-- TASK REQUIREMENTS --
Copy all lines holding the word "conf" from the entries.

-- RECORDS SHOWN --
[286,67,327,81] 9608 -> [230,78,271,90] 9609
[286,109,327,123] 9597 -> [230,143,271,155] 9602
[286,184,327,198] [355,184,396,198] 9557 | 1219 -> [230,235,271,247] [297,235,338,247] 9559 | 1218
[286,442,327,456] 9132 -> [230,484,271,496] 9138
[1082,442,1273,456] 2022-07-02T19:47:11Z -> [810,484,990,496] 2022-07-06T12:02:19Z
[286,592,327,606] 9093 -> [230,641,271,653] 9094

* * *

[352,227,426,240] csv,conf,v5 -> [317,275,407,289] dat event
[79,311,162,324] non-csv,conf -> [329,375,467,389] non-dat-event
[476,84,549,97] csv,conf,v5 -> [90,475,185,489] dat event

--

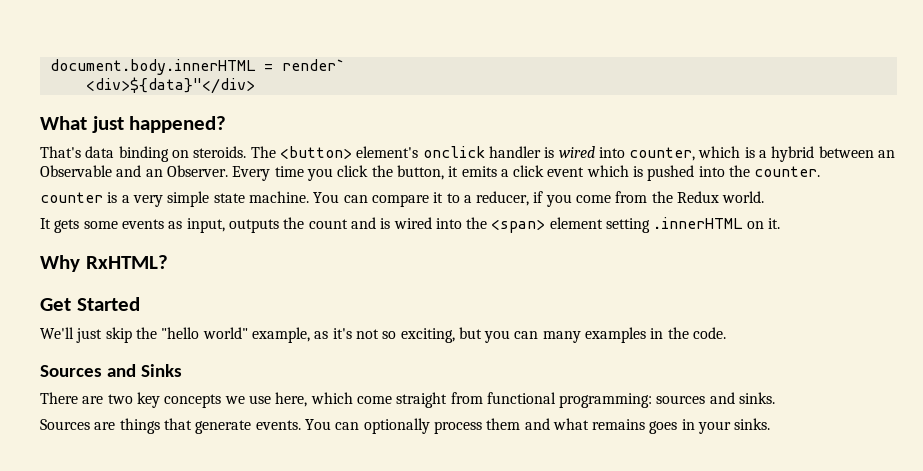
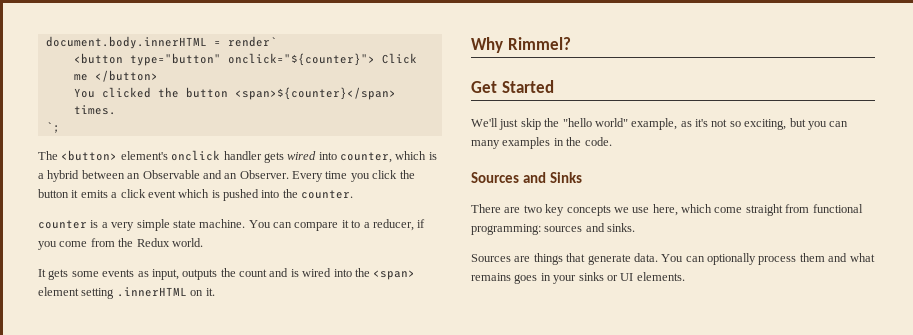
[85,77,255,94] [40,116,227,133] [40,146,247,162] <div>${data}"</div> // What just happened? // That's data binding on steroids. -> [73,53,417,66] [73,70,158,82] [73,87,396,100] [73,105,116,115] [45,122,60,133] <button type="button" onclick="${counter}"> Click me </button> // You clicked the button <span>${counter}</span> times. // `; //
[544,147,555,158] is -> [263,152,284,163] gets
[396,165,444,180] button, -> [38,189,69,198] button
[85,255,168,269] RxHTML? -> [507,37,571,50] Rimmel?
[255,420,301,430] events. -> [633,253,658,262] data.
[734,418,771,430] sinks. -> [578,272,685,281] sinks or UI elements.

-- SOLUTION FOR THIS PROBLEM --
[352,227,426,240] csv,conf,v5 -> [317,275,407,289] dat event
[79,311,162,324] non-csv,conf -> [329,375,467,389] non-dat-event
[476,84,549,97] csv,conf,v5 -> [90,475,185,489] dat event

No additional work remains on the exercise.